L’objectif affiché est de réduire les écarts juridiques entre États, encore importants, et qui constituent aujourd’hui un frein à l’intégration numérique et aux investissements dans le secteur digital. Le texte met également l’accent sur la régulation des transferts transfrontaliers de données, considérés comme un enjeu central pour les entreprises opérant à l’échelle continentale, ainsi que sur le renforcement des mécanismes de contrôle et de sanction en cas de violation des données personnelles.
Au sein du RAPDP, qui regroupe plusieurs dizaines d’autorités nationales chargées de la protection des données personnelles, la volonté affichée est d’élever cette question au rang de priorité stratégique. La protection des données n’est plus perçue uniquement comme une problématique technique ou administrative, mais comme un enjeu directement lié à la souveraineté des États, à leur sécurité et à leur compétitivité économique. Cette évolution s’inscrit dans un contexte où les services numériques, les plateformes digitales et les solutions de paiement mobile occupent une place croissante dans les économies africaines.
Vers une convergence des cadres juridiques africains du numérique
Dans cette dynamique, le RAPDP insiste sur la nécessité d’une harmonisation progressive des cadres juridiques nationaux. L’objectif est de réduire les divergences législatives entre États africains, qui compliquent aujourd’hui la régulation des activités numériques et freinent la fluidité des échanges de données. Cette harmonisation est également perçue comme un levier pour attirer davantage d’investissements dans le secteur du numérique et renforcer la compétitivité du continent.

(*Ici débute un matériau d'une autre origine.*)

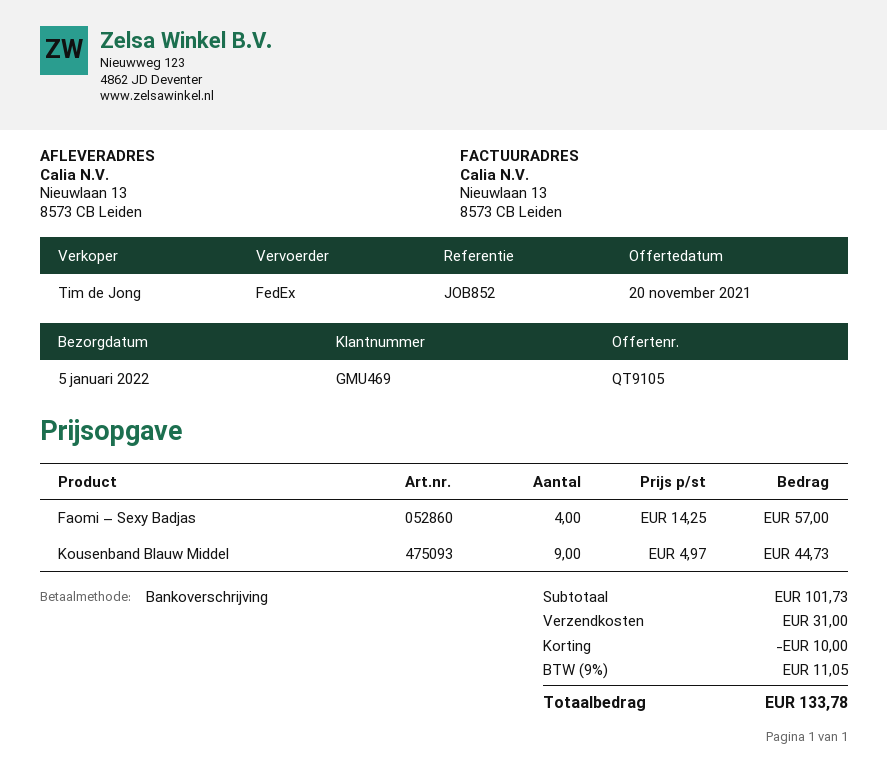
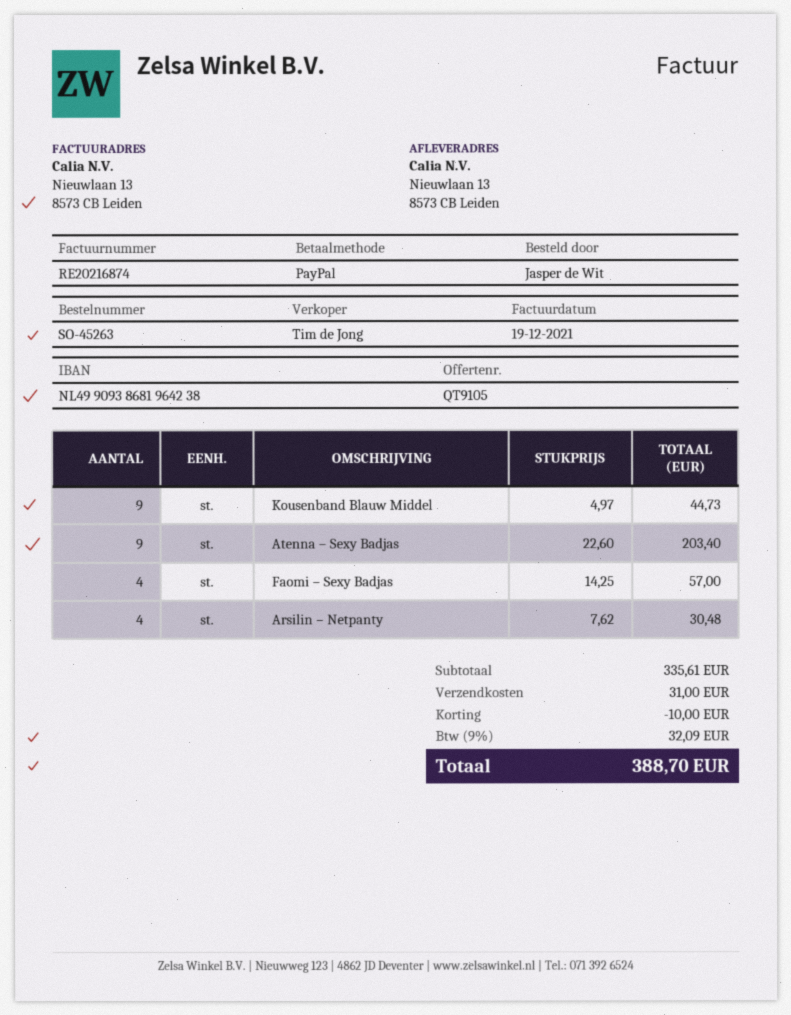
payment method: bank transfer -> PayPal
Atenna – Sexy Badjas: none -> 9 x 22.60 = 203.40
Arsilin – Netpanty: none -> 4 x 7.62 = 30.48
subtotal: 101.73 -> 335.61
tax: 9% = 11.05 -> 9% = 32.09
total: 133.78 -> 388.70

Les autorités de régulation souhaitent également encadrer plus strictement les transferts transfrontaliers de données, devenus un enjeu majeur dans un environnement où les entreprises opèrent simultanément sur plusieurs marchés africains. Dans cette perspective, le renforcement des capacités de contrôle et de sanction en cas de violation des données personnelles constitue un axe central de la feuille de route. Le RAPDP entend ainsi doter les régulateurs nationaux d’outils plus efficaces pour assurer le respect des normes en vigueur.

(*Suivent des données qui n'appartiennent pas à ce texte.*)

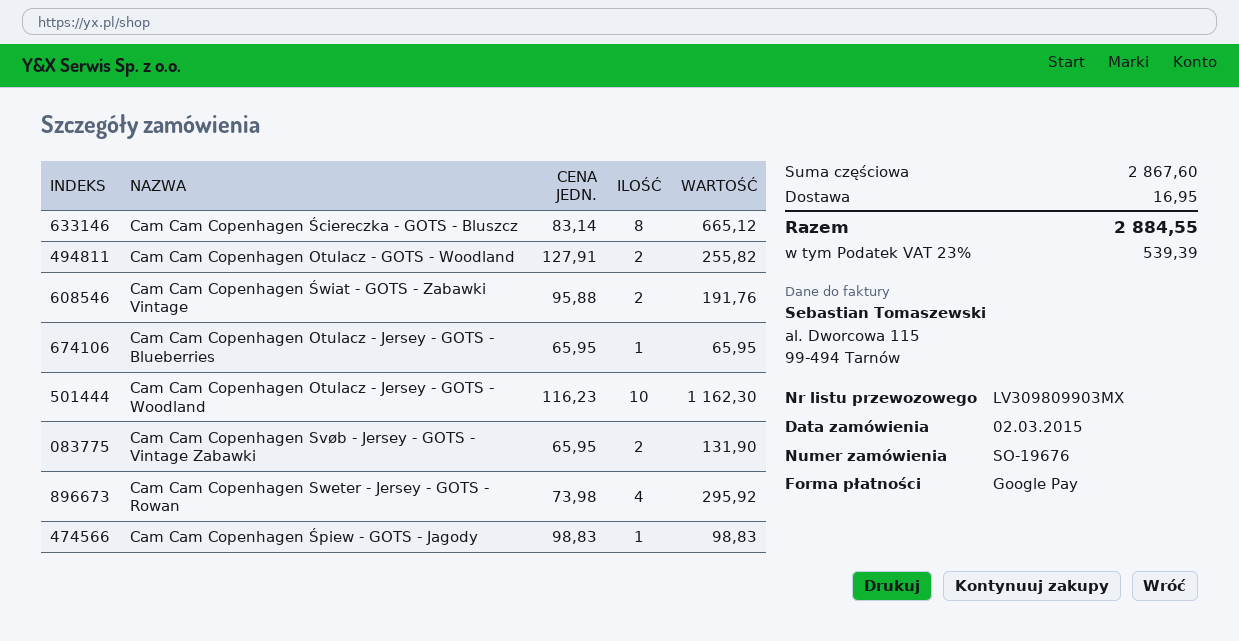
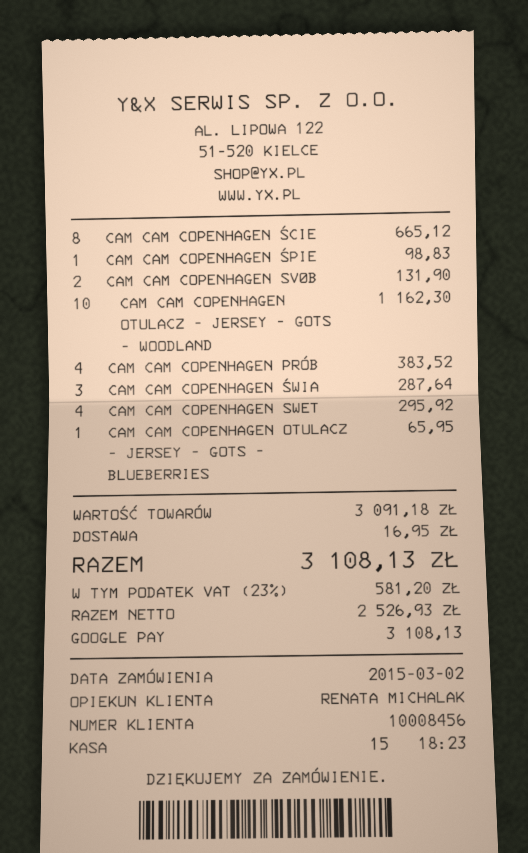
Cam Cam Copenhagen Otulacz - GOTS - Woodland: 2 for 255.82 -> none
Cam Cam Copenhagen Świat - GOTS - Zabawki Vintage: 2 for 191.76 -> 3 for 287.64
CAM CAM COPENHAGEN PRÓB: none -> 4 for 383.52
subtotal: 2867.60 -> 3091.18
tax: 23% = 539.39 -> 23% = 581.20
total: 2884.55 -> 3108.13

L’Afrique en quête d’influence dans la gouvernance mondiale des données
La feuille de route adoptée à Abidjan ambitionne également de repositionner l’Afrique dans les discussions internationales relatives à la gouvernance du numérique et à l’intelligence artificielle. Les autorités de régulation souhaitent désormais jouer un rôle plus actif dans l’élaboration des normes mondiales encadrant les flux de données et les technologies émergentes, dans un contexte où les décisions structurantes restent largement dominées par d’autres régions du monde.

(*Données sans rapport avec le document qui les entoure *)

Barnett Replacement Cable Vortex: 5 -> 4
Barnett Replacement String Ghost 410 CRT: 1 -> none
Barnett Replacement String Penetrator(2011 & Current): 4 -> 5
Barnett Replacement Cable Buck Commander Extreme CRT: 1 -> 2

Cette orientation s’inscrit dans la continuité des initiatives continentales déjà engagées, notamment la stratégie de transformation numérique de l’Union africaine à l’horizon 2030, qui vise la construction progressive d’un marché numérique intégré. La mise en œuvre effective de la feuille de route 2026-2030 devrait désormais passer par son intégration dans les cadres juridiques nationaux et par une coordination renforcée entre les autorités de régulation, avec l’annonce attendue de premières mesures d’harmonisation lors des prochains cycles de travail du RAPDP.